As a leader in drug discovery, Creative Biolabs offer a series of IKCa drug discovery in vitro assays and products with the best quality:

Overview of IKCa

KCa3.1 is the major Ca2+-activated K+ channel in human T lymphocytes and in other immune cells. Additional nonexcitable tissues where KCa3.1 is important include fibroblasts, dedifferentiated vascular smooth muscle cells, secretory epithelia, and the vascular endothelium. KCa3.1 controls membrane potential and Ca2+ signaling in each of these organs. While two recent research suggested that KCa3.1 may be produced in neurons and that it may help explain the gradual afterhyperpolarization that occurs in hippocampus-related neurons after a burst of action potentials, a third study found that KCa3.1 is not involved in this slow AHP. Therefore, it is currently unknown what the channel's possible function in neurons might be.

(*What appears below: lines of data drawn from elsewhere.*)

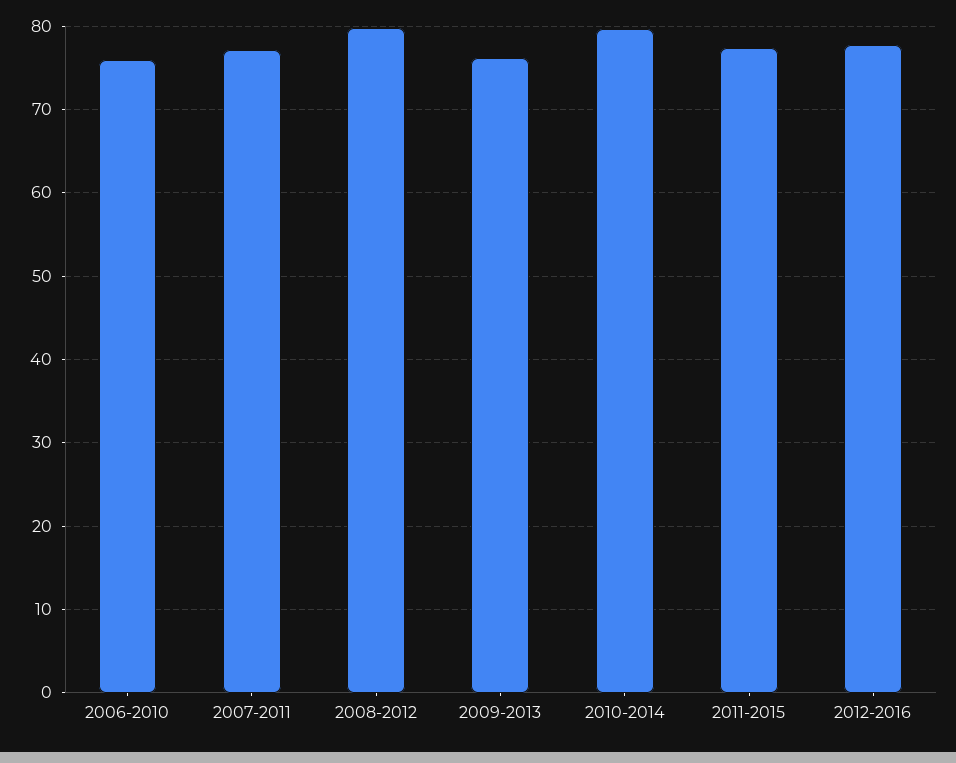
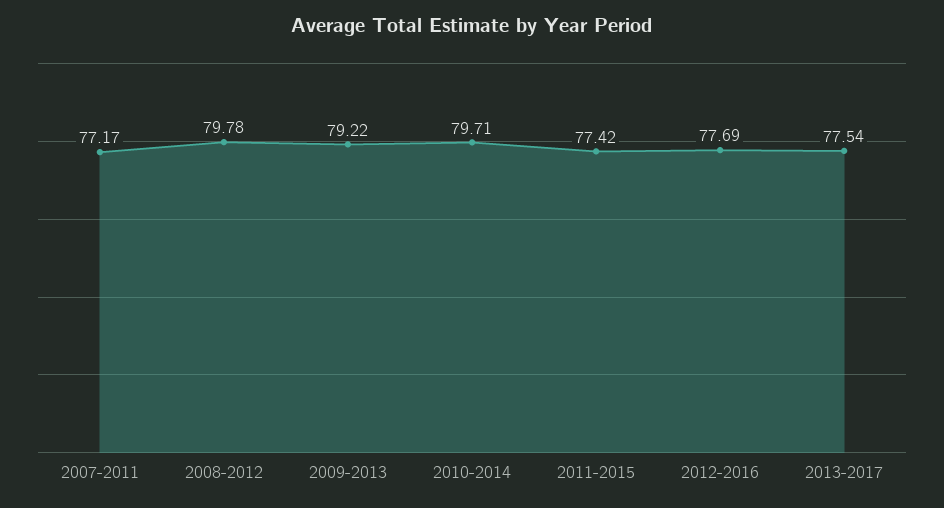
2006-2010: 76 -> none
2009-2013: 76 -> 79.22
2013-2017: none -> 77.54

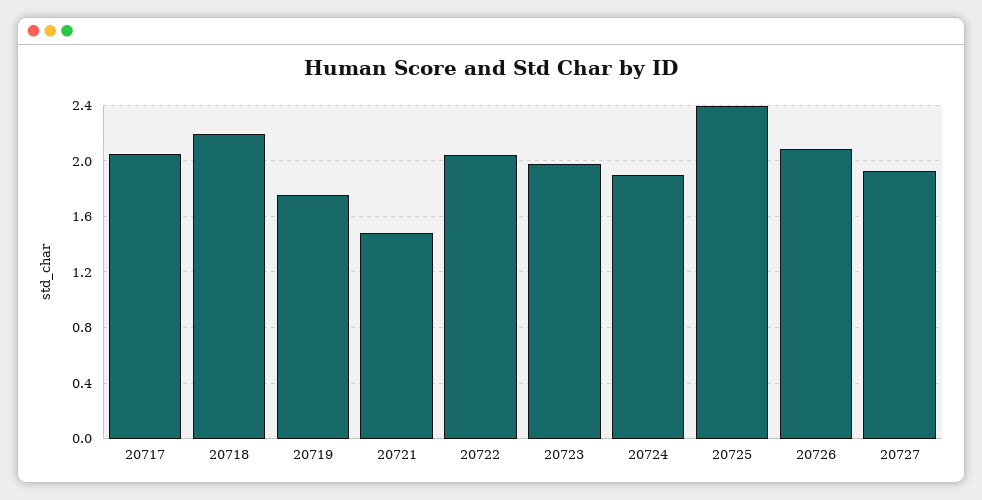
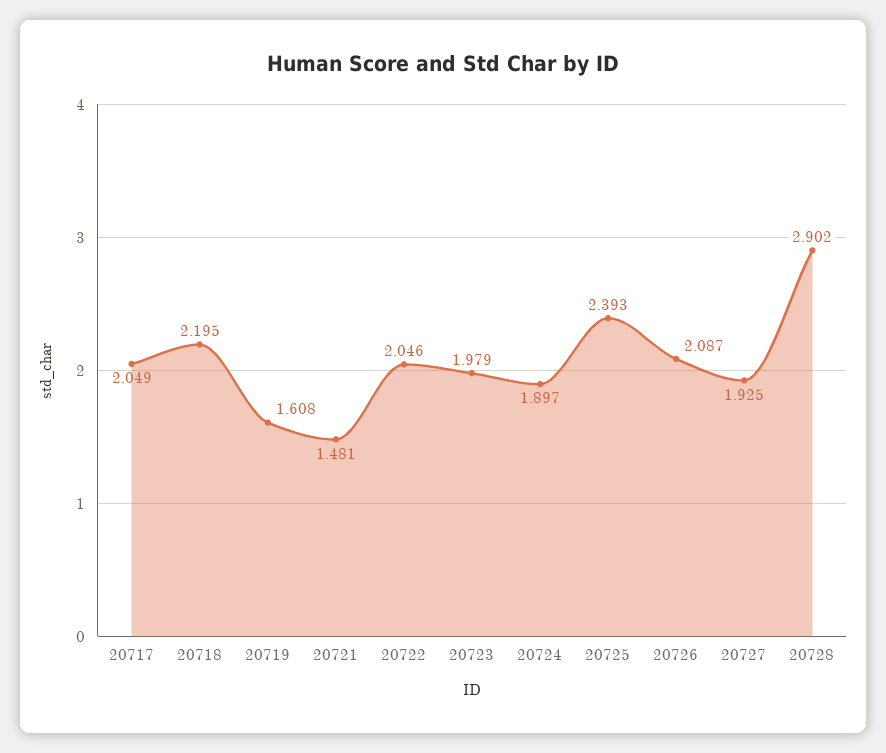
20719: 1.75 -> 1.608
20728: none -> 2.902

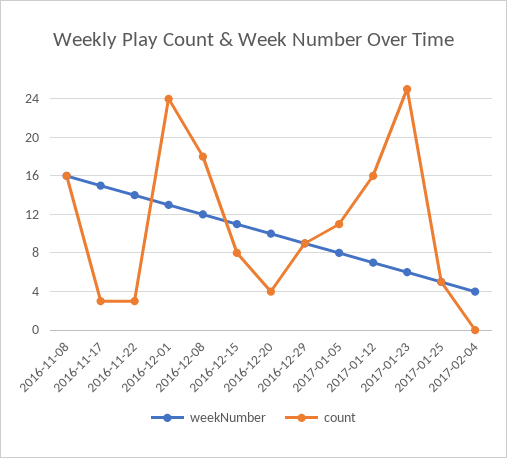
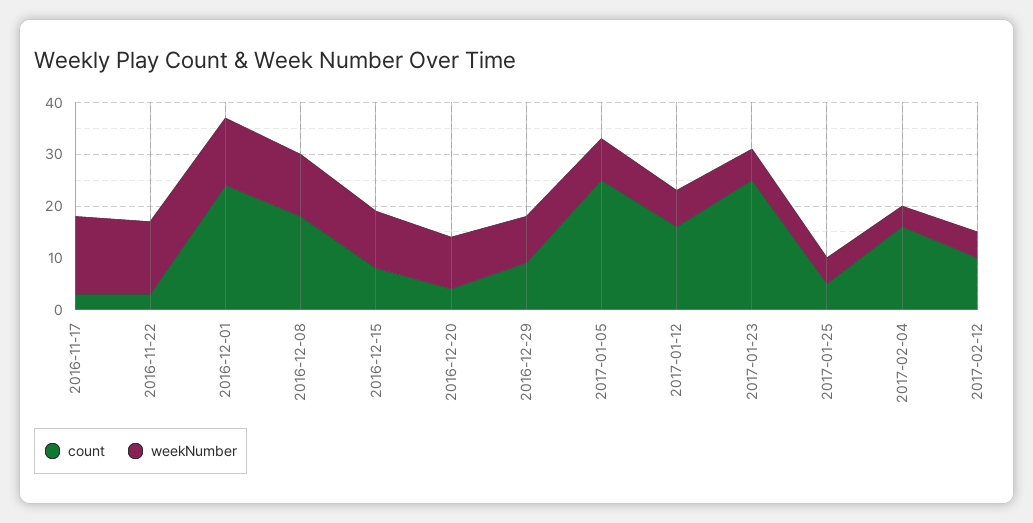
weekNumber, 2016-11-08: 16 -> none
count, 2016-11-08: 16 -> none
count, 2017-01-05: 11 -> 25
count, 2017-02-04: 0 -> 15
count, 2017-02-12: none -> 10
weekNumber, 2017-02-12: none -> 5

Due to the importance of KCa3.1 and KCa2.3 in the endothelium-derived hyperpolarization vasodilator response, many of the pharmacological drugs that activate KCa2 channels are also positive modulators of KCa3.1 and are being investigated as novel endothelialtargeted antihypertensives. However, compared to the KCa2 family, KCa3.1 current suppressing drugs have a different pharmacology. Until far, treating sickle cell anemia has been the only clinical use of KCa3.1 blockers.

IKCa Drug Discovery

The endothelial intracellular calcium Ca2+ concentration is increased by antagonists that stimulate G protein-coupled receptors, calcium ionophores, thapsigargin, and cyclopiazonic acid, which activates SK3 and IK1 channels. As a result, the endothelial cells become hyperpolarized, and vascular smooth muscle cells also become hyperpolarized in an endothelium-dependent manner. By boosting the driving power for this ion, the endothelial cells' hyperpolarization favors calcium entry. As a result, endothelial KCa play a crucial role in EDHF-mediated responses and help to activate calcium-sensitive enzymes like the NOS and cause the production of NO. The buildup of potassium ions in the intercellular space and direct electrical interaction through myo-endothelial gap junctions can both induce the endothelium-dependent hyperpolarizations of vascular smooth muscle cells.